Cover photo: PNG Biomass employs and empowers women to drive social and economic development.
PNG Biomass is the country’s most preeminent renewable energy project in the Markham Valley near Lae. The Oil Search-owned project will generate 30 MW of clean, renewable and affordable electricity by growing and harvesting trees to fuel a biomass power plant. PNG Biomass is for Papua New Guineas, by Papua New Guineas – it puts landowners and community participation at the core of the project. This requires ongoing engagement with the local communities of the Markham Valley, which has resulted today – since the first meeting in 2011 – in a close collaboration and powerful working relationship. Project Director of PNG Biomass, Michael Henson, emphasises that serious efforts are directed to engage the local women – who are traditionally not put forward by communities as representative or spoke persons.
“We encourage women to be part of the landowner leadership team, a group of landowner representatives working closely with PNG Biomass,” says Henson. “As part of the landowner leadership team they represent the landowners in their communities and actively contribute to the delivery of the project.”
Another way in which PNG Biomass empowers women is through the introduction of an innovative opportunity for local women to create cash-crop businesses. Henson explains: “On our tree plantations we allow the local women to plant cash-crops like melons, cucumbers, pumpkins in between the rows of trees, a practice we call intercropping.”

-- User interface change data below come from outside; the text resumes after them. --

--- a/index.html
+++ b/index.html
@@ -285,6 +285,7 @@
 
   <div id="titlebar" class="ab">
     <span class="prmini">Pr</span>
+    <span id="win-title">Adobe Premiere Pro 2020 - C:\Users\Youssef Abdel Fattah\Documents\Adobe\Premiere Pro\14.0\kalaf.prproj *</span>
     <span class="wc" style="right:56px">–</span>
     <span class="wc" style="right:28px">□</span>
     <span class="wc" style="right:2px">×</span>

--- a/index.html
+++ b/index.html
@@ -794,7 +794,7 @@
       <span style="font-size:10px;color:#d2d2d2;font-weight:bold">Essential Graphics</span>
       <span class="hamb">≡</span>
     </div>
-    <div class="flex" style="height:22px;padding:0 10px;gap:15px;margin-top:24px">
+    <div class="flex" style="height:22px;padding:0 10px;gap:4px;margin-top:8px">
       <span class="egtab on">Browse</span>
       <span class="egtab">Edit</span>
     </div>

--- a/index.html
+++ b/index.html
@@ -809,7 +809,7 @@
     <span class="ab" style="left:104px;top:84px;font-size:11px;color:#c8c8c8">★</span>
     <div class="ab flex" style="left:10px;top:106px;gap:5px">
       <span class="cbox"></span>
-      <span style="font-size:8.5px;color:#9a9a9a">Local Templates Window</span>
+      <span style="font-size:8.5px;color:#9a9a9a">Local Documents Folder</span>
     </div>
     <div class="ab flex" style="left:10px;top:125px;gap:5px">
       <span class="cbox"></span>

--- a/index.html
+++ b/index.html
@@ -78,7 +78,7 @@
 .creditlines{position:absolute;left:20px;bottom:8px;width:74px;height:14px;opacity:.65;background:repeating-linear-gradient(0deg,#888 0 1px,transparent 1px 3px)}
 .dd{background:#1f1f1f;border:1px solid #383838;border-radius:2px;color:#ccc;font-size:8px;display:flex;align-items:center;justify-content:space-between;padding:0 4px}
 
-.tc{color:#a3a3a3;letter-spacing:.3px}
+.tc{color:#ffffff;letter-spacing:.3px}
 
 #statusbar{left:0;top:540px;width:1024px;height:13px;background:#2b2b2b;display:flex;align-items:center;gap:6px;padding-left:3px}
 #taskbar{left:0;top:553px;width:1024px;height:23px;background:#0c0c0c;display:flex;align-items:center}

“We benefit too, as women try to maximise their cash-crop harvest they weed the areas which is beneficial to our planted seedling trees. All crops planted by the women are theirs to sell at the local market – on a good day they make up to K200,“ says Henson.
Growing crops through intercropping can be practiced until the trees have grown tall and their canopy blocks the sunlight. On average this allows women 12 to 16 months of intercropping opportunity on a specific plantation area. As plantation establishment is sequential and spread over 16,000 hectares and constantly planted and harvested, there are always areas available for intercropping and creating a sustainable business model.
“As you can see, we take empowerment of women and gender equality in- and outside of the workplace very serious,” says Henson. “Our project in the Markham Valley has 33 staff of which 10 are women and 3 are in senior positions. We also follow a Diversity and Inclusion Policy with a strong gender focus to ‘address barriers that may impede the merit-based recruitment and advancement of national staff and women’.”
“We have a dedicated and highly effective stakeholder engagement team that engages with our communities and local women daily. This team is led by our Stakeholder Engagement Manager, Jessie Mitir, who is a fabulous female role model; she’s determined, embraces challenges, speaks up, and makes things happen,” underlines Henson. “We have asked Jessie to share her views and messages on empowering women in business.”
Before Jessie joined PNG Biomass in 2016 she was with the National Agricultural Research Institute as well as the Forest Research Institute where she was part of the fuelwood research team. At these key institutions Jessie worked on the intersection of communications and agroforestry which allowed her to develop expertise in an area that turned out to be perfectly suited to lead PNG Biomass’ stakeholder engagement department. Today as Stakeholder Engagement Manager at PNG Biomass she oversees community and government affairs, environmental and social performance, communities’ business development, and land access.
While working at the Forest Research Institute in Lae she already had a keen interest in the developments of PNG Biomass since its inception in 2010. “I always followed PNG Biomass with pride and great enthusiasm because the Forest Research Institute was part of the project’s humble beginnings and I knew this was something new and innovative,” says Jessie.
“What really attracted me to join PNG Biomass was Oil Search’s approach to working with communities. Their Community Affairs team was always at the forefront of engaging the communities in the Markham Valley to access land in order to set up demonstration and trial plots of various tree species. They also had great innovative trials, such as intercropping and clean cooking stoves, that are beneficial for women in the local communities.”
“Women need social and economic empowerment and PNG Biomass is developing strategies that can involve young women to participate in activities that will help them appreciate themselves to build an equal playing field in their society to become small to medium entrepreneurs.”
“PNG Biomass is a greener pasture for women who want to challenge their intellectual ability to reach beyond the unthinkable. We have different professional positions and the women are experts in their own fields. We have young and enthusiastic women in the business who challenge themselves every day to achieve results that they first think unachievable. It is because they are encouraged by experienced senior managers to think outside the box. Every woman working with us at PNG Biomass is a humble beginner who is writing her own story in PNG’s history in this new exciting, challenging and rewarding business of biomass energy in PNG.”
“To all young aspiring women: Create a destiny that will make your life’s journey an inspiration. Always be positive and aspire to be the best by standing shoulder-to-shoulder with your male colleagues as equals. Always have a solution when there is a problem and take every obstacle as a challenge persevering to reach your goal. Do not envy another woman because that is when jealousy creeps in, you are unique and you have your best qualities in you, so identify them and make use of them. Only when you do, you empower yourself as innovative and productive.”